I Murazzi a Torino - Ansa
Non siamo solo i nostri gesti e le nostre parole ma anche le cose che non facciamo, i discorsi mai pronunciati per paura o indifferenza. Ci sono le colpe, le opere brutte, i delitti commessi in prima persona, ma non è meno grave evitare che vengano compiuti, o almeno provarci. Il problema è che sull’omissione spesso sorvoliamo. D’altronde perché immischiarsi, se rischiamo di farci male o di essere coinvolti in noiose beghe, con il rischio di perdere tempo e magari denaro? Meglio, molto meglio far finta di niente, fregarsene, guardare altrove. Il fatto è che in alcune situazioni non impedire equivale a compiere un gesto, e provare a nascondere un comportamento sbagliato è come esserne responsabile.

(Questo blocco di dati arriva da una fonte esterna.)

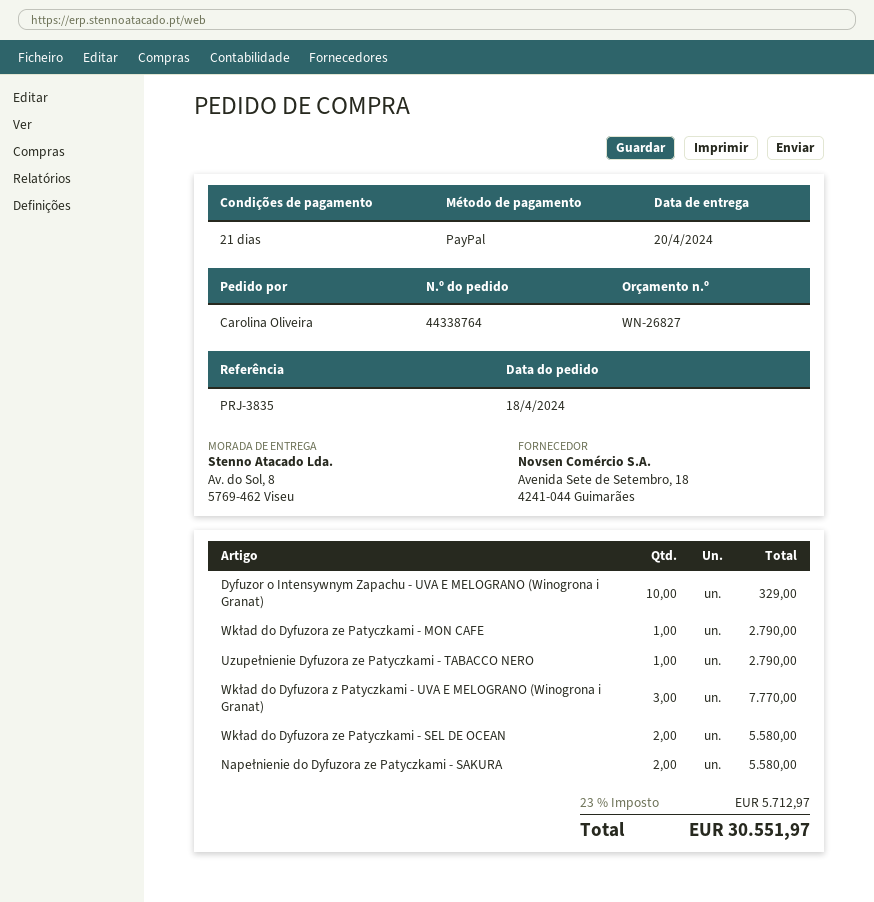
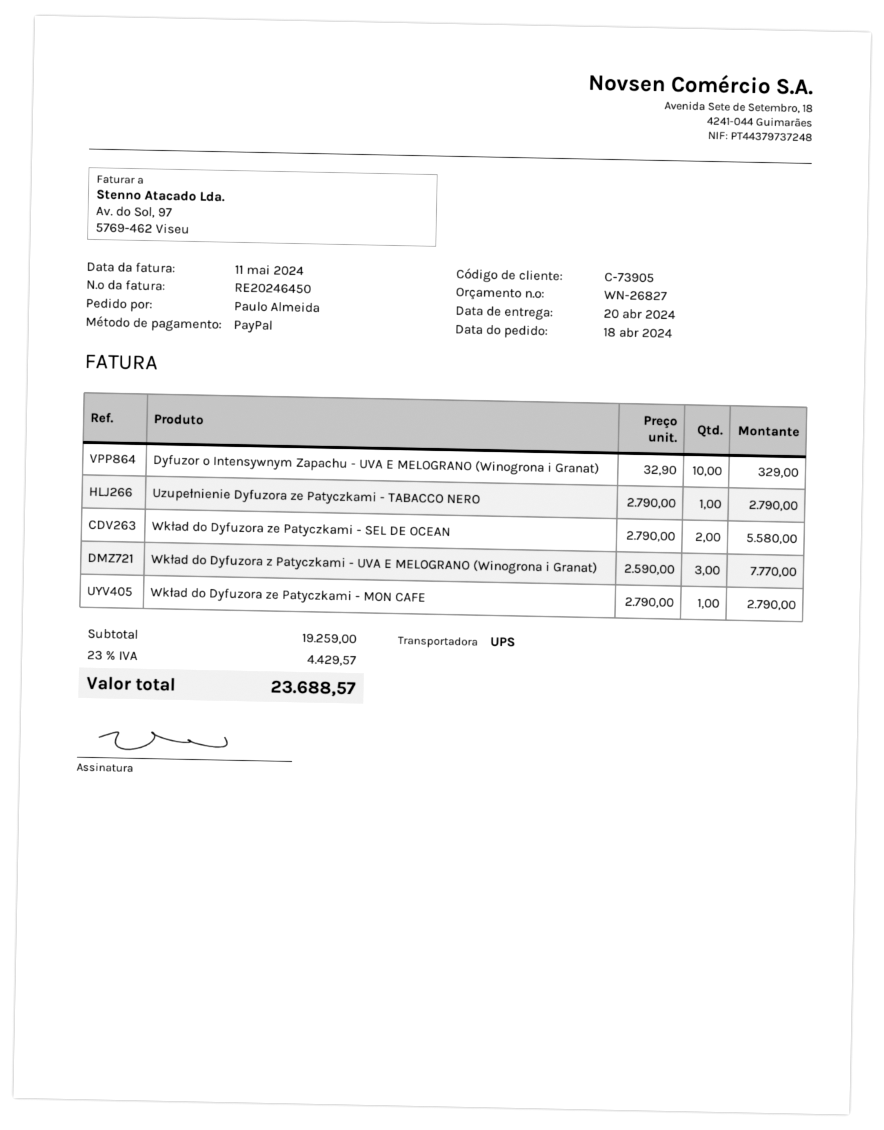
ordered by: Carolina Oliveira -> Paulo Almeida
Napełnienie do Dyfuzora ze Patyczkami - SAKURA: 2 for 5580.00 -> none
tax: 23% = 5712.97 -> 23% = 4429.57
total: 30551.97 -> 23688.57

In questo senso fa scuola la sentenza di Torino, dove il tribunale ha condannato in primo grado Sara Cherici a 16 anni di carcere ritenendola colpevole di concorso in tentato omicidio. La vicenda in questione riguarda un triste episodio avvenuto a Torino nella notte tra il 20 e il 21 gennaio 2023 quando un giovane studente palermitano fu ferito in modo gravissimo da una bici fatta cadere dall’alto dei Murazzi, le storiche arcate e rimesse delle barche lungo le sponde del Po, divenute nel tempo luogo di passeggio e teatro di una complicata movida.
A seguito dell’incidente il ragazzo, Mauro Glorioso, è rimasto paralizzato. Responsabile dell’atto criminale un gruppo di giovanissimi composto da tre ragazzi e una ragazza di cui l’unico maggiorenne all’epoca dei fatti, oltre a Sara, era Victor Ulinici, già condannato a 10 anni e 8 mesi, pena peraltro giudicata troppo lieve dalla Cassazione che ne ha disposto la revisione. Quanto a Cherici, il tribunale l’ha riconosciuta colpevole, pur senza commettere l’atto, di non aver fatto nulla per evitarlo, anzi di essere scappata con il gruppo proseguendo poi la serata come se niente fosse. Inoltre, nei giorni successivi, la giovane non solo non sporse denuncia ma cancellò dal suo telefonino gran parte dei messaggi scambiati con il resto della banda. Invece, i tre minorenni del gruppo sono stati condannati in modo definitivo rispettivamente a 9 anni e 9 mesi, 9 anni e 4 mesi e 6 anni e 8 mesi. A determinare lo scarto rispetto a Cherici la scelta di patteggiare, procedimento che prevede una diminuzione della pena fino a un terzo.
Non è vero quindi che il giudice di Torino ha avuto la mano pesante verso l’una e leggera nei confronti degli altri. Più semplicemente ha sottolineato come la maggiore età non sia solo un dato anagrafico ma comporti una diversa responsabilità, un più maturo approccio alla vita, per certi versi il dovere dell’esempio. Potrà sembrare un’esagerazione, considerato che la stessa Sara all’epoca dei fatti era giovanissima ma così stabilisce il codice della vita comunitaria, che non può che mettere al centro l’innocente, la vittima. E qui l’incolpevole condannato è il ragazzo costretto per sempre sulla sedia a rotelle. È possibile che nei prossimi gradi di giudizio la pena della ragazza verrà ridotta e che dunque avrà una lunga fetta di vita per ricostruirsi e riprendersi. Ma la sua vicenda contiene un insegnamento che vale per tutti. Ci dice che ogni gesto ha le sue conseguenze e che non ostacolarlo è spesso grave come un delitto compiuto direttamente. Ci insegna che l’indifferenza non è mai un’attenuante ma può essere il travestimento di una colpa molto diffusa. Quella di omessa umanità.